Die Einspeisevergütung für Photovoltaikanlagen wird von Oktober bis Dezember 2014 nur noch um jeweils 0,25 Prozent herabgesetzt. Die Vergütungssätze werden nach dem EEG monatlich angepasst. Laut Bundesnetzagentur sind die Zubauzahlen im vergangenen Jahr stetig zurückgegangen.

Solaranlage© pf30 / Fotolia.com

Bonn (red) - Die Vergütungssätze für Photovoltaikanlagen (PV-Anlagen) sinken im Zeitraum vom 1. Oktober 2014 bis zum 1. Dezember 2014 jeweils zum Monatsersten nur noch um 0,25 Prozent. Das gab die Bundesnetzagentur am Mittwoch bekannt.

"Die Zubauzahlen der vergangenen zwölf Monate liegen mit etwa 2.397 MW knapp unterhalb des im Rahmen der EEG-Reform gesetzlich festgelegten Zubaukorridors von 2.400 MW bis 2.600 MW", sagte Jochen Homann, Präsident der Bundesnetzagentur. Im letzten Berechnungszeitraum hatte der Zubau mit ca. 3.000 MW noch innerhalb des Zubaukorridors des alten Erneuerbare-Energien-Gesetzes (EEG) von 2012 (2.500 bis 3.500 MW) gelegen. "Bereits im vergangenen Jahr ist der monatliche Zubau von PV-Anlagen kontinuierlich gesunken. Diese Entwicklung hat sich nun fortgesetzt. Die Zubaurate hat sich damit weiter verstetigt und entspricht dem gewünschten Entwicklungspfad des Gesetzgebers", so Homann weiter.

Monatliche Anpassung der Einspeisevergütung

Die Einspeisevergütung für Strom aus PV-Anlagen nach dem EEG wird monatlich angepasst. Hierbei ist eine konstante Absenkung der Vergütungssätze um jeweils ein halbes Prozent vorgesehen. Die Einspeisevergütung wird zusätzlich abgesenkt, wenn sich der Zubau oberhalb des im EEG festgelegten Korridors von 2.400 MW bis 2.600 MW pro Jahr bewegt. Die Absenkung erfolgt dabei stufenweise je nach Höhe der Überschreitung. Eine Unterschreitung des Zubaukorridors führt dagegen dazu, dass die Vergütung weniger stark sinkt, gleich bleibt oder sogar ansteigt.

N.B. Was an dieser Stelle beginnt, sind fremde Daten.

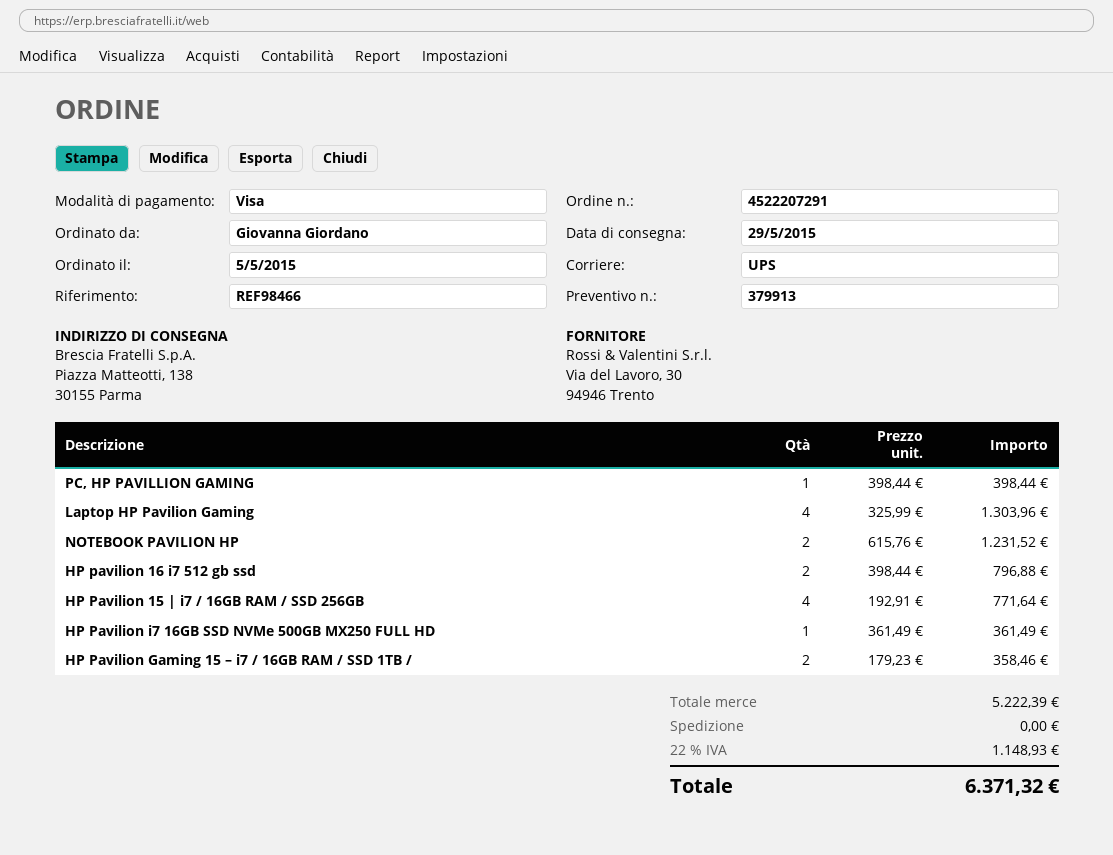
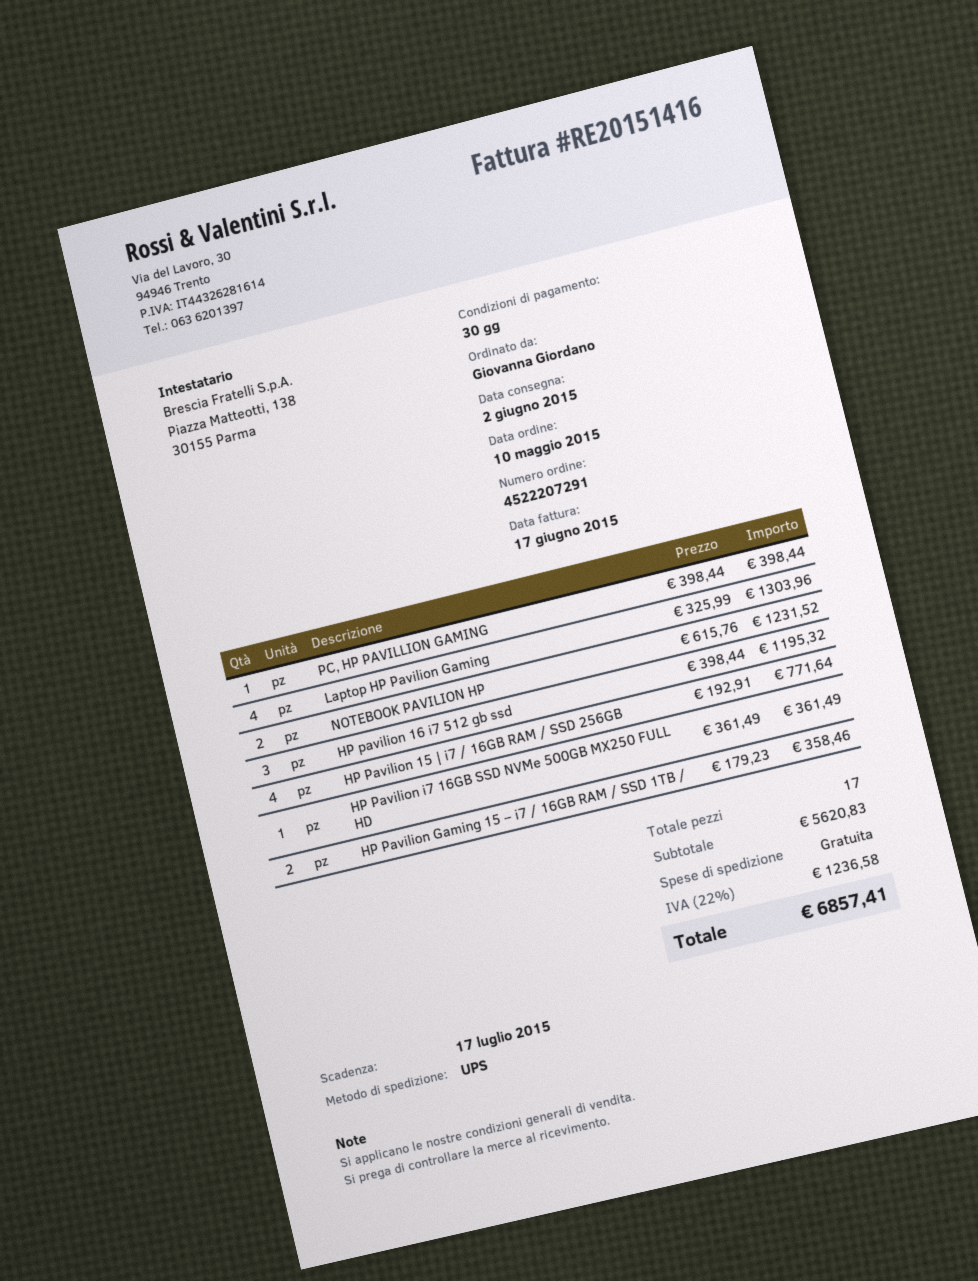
order date: 2015-05-05 -> 2015-05-10
delivery date: 2015-05-29 -> 2015-06-02
HP pavilion 16 i7 512 gb ssd: 2 x 398.44 = 796.88 -> 3 x 398.44 = 1195.32
subtotal: 5222.39 -> 5620.83
tax: 22% = 1148.93 -> 22% = 1236.58
total: 6371.32 -> 6857.41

Berechnung durch die Bundesnetzagentur

Die Bundesnetzagentur ist für die Registrierung der nach dem EEG geförderten PV-Anlagen zuständig. Darüber hinaus ermittelt sie die neuen Einspeisevergütungen und veröffentlicht diese im Bundesanzeiger und auf ihren Internetseiten. Für die Berechnung der Degression bilden die vergangenen zwölf Monate die Datengrundlage. Im Rahmen der aktuellen Absenkung der Vergütungssätze sind dies die Zubauzahlen der Monate September 2013 bis August 2014.